■ **PROBLEM TO WORK ON**
Find the line containing "margin: 4px 0 7px 0;". Retype it and every line after it through the end of the entries, exactly as written, with nothing added.

··· DATASET ENTRIES ···

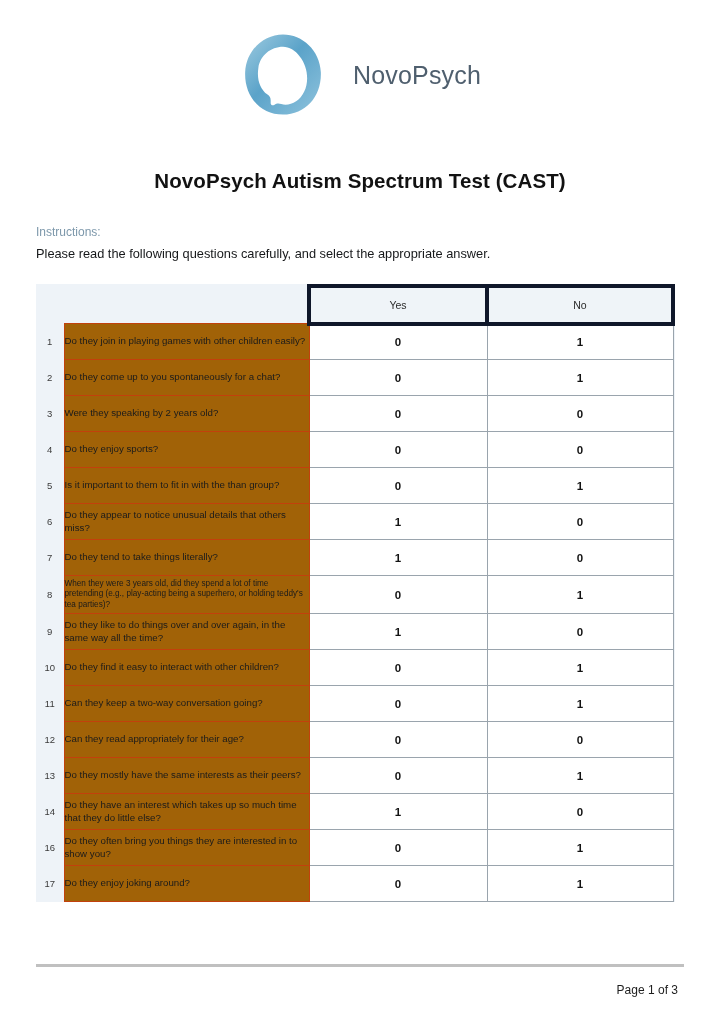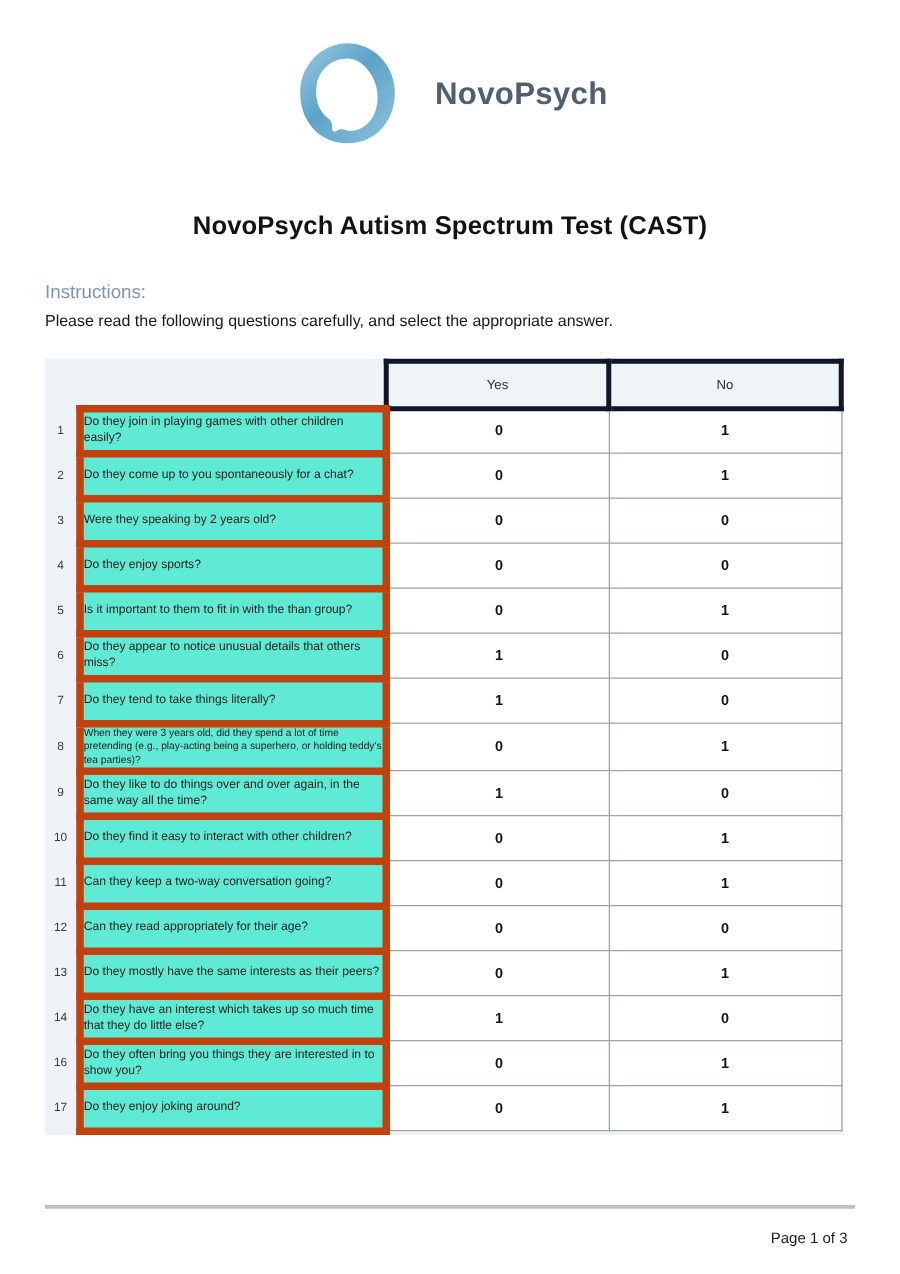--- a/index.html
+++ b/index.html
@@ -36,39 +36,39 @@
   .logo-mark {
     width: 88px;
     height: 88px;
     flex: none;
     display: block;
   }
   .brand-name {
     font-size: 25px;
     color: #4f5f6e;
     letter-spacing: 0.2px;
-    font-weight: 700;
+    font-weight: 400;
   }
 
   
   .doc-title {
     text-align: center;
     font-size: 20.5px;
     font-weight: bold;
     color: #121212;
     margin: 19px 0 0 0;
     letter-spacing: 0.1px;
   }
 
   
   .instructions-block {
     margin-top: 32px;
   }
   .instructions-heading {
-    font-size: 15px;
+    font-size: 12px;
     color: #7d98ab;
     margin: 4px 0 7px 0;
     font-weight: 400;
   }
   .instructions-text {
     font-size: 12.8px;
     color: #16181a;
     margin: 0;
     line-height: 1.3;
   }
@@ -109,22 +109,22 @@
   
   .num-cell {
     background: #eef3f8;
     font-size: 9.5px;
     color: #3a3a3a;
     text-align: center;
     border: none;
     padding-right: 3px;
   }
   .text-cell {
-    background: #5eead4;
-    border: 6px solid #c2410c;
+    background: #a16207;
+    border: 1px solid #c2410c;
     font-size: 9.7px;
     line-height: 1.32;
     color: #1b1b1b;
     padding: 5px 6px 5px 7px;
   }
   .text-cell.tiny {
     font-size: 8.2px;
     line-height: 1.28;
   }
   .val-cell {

···

■ **SOLVED PROBLEM**
     margin: 4px 0 7px 0;
     font-weight: 400;
   }
   .instructions-text {
     font-size: 12.8px;
     color: #16181a;
     margin: 0;
     line-height: 1.3;
   }
@@ -109,22 +109,22 @@
   
   .num-cell {
     background: #eef3f8;
     font-size: 9.5px;
     color: #3a3a3a;
     text-align: center;
     border: none;
     padding-right: 3px;
   }
   .text-cell {
-    background: #5eead4;
-    border: 6px solid #c2410c;
+    background: #a16207;
+    border: 1px solid #c2410c;
     font-size: 9.7px;
     line-height: 1.32;
     color: #1b1b1b;
     padding: 5px 6px 5px 7px;
   }
   .text-cell.tiny {
     font-size: 8.2px;
     line-height: 1.28;
   }
   .val-cell {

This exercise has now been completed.